Ultimately, the Tribunal rejected the applicant’s claim to have been a member of the Local Church in China or an “associated activist” (at [89] at CB 143), and the claims flowing from this ([90] to [92] at CB143). It found that he was not a “witness of truth”, and that he had “fabricated” his claims ([89] at CB 143).
Its findings were based on:
1)The “rehearsed” way in which the applicant expressed his knowledge of the Local Church ([84] at CB 141).
2)Inconsistencies in his account of his baptism (see [85] at CB 141).
3)His “dismissiveness”, and the vagueness of his answers to the Tribunal’s relevant questions, as compared to his claim to have been highly committed to the Local Church in China ([86] at CB 141).
4)The applicant’s inability to elaborate on his claims as put in his protection visa application ([87] at CB 141 to CB 143). The Tribunal gave comprehensive examples of these instances.
While accepting that he had had some involvement in the Local Church while in Australia, the Tribunal was not satisfied that this was done other than for the reason of strengthening his claims to protection. It therefore disregarded this conduct pursuant to s.91R(3) ([82] at CB 140).
In all, therefore, the Tribunal was not satisfied that the applicant had a well-founded fear of persecution for a Convention reason. It affirmed the delegate’s decision to refuse the applicant a protection visa.
Application before the Court
The application before the Court contains grounds in the following terms:
“1. The Tribunal in reaching its decision reveals irrationality, illogicality and/or unreasonableness.
Particulars
2. The Tribunal failed to comply with its obligations under s.424A(1) of the Act.
Particulars
3. The Tribunal committed jurisdictional error of law by failing to comply with its obligations under section 425 of the Migration Act so as to give the applicant an opportunity to ‘give evidence and present arguments arising in relation to the decision under review’.”
Hearing before the Court
The applicant appeared in person. At the hearing before the Court he was assisted by an interpreter in the Mandarin language.

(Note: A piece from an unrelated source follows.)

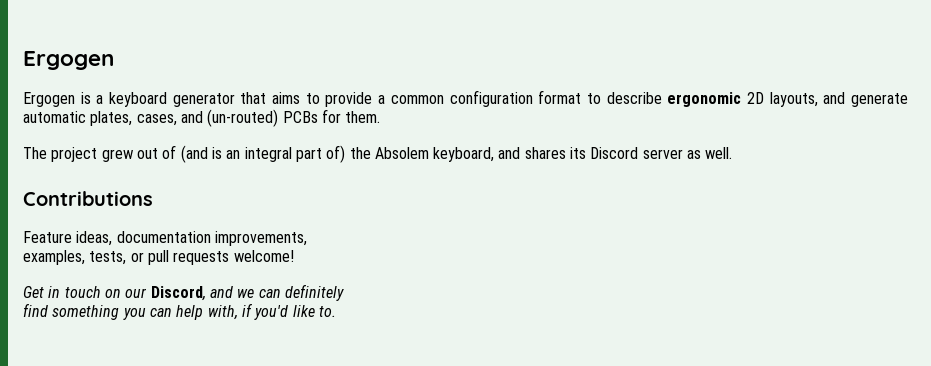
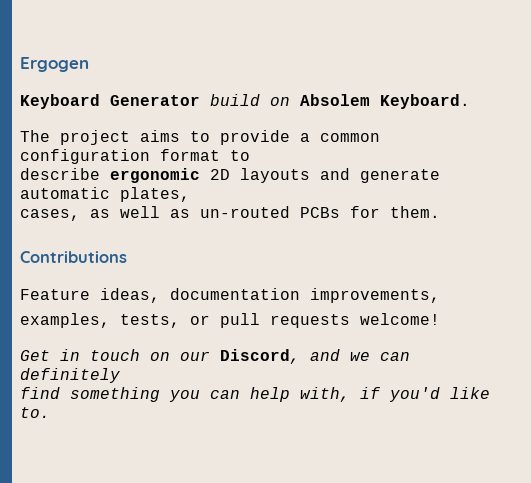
[23,92,267,107] Ergogen is a keyboard generator that -> [20,94,470,109] [20,130,130,145] Keyboard Generator build on Absolem Keyboard. // The project
(601, 98) none -> (250, 155) //
[769,92,818,107] layouts, -> [240,168,310,183] layouts
[136,109,381,127] [23,145,733,163] cases, and (un-routed) PCBs for them. // The project grew out of (and is an integral part of) the Absolem keyboard, and shares its Discord server as well. -> [20,206,440,221] // cases, as well as un-routed PCBs for them.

Mr J Pinder appeared for the first respondent.
The applicant read from a prepared statement before the Court. He confirmed the grounds of his application. He submitted that his application to the Court had been prepared with the assistance of a friend from the congregation at his church who, although not a lawyer, understood the law. The applicant also confirmed that he had received the Minister’s written submissions.
In particular, the applicant submitted, in support of ground one of the application, that the Tribunal acknowledged that he had a “reasonable knowledge of the Local Church…” (see [84] at CB 141). Therefore, it was illogical of the Tribunal to subsequently say that his evidence was “rehearsed”, because knowledge of the Local Church can only be “learned” by oneself and not based on the experience of others. The applicant also complained that the Minister’s submissions were themselves unreasonable to say that, even if in the event that the Tribunal’s decision was illogical, that it did not amount to jurisdictional error (see the Minister’s submissions at paragraph 19).
In relation to ground two, the applicant complained that the Tribunal “violated” s.424A of the Act. He submitted that the Tribunal found his various accounts to be inconsistent. I understood this to be with reference to the applicant’s accounts of his baptism (see [85] of the Tribunal’s decision at CB 141), and that according to s.424A, the Tribunal should have notified him of this in writing. But it did not do so.
The applicant also submitted that the respondent’s submissions assert that, because he was given the information “orally”, the Tribunal did not need to “abide" with s.424A. The applicant submitted that this was wrong, because if s.424AA applied, the Tribunal should have told him that the information was essential and should have given him a choice as to whether he wanted more time to consider.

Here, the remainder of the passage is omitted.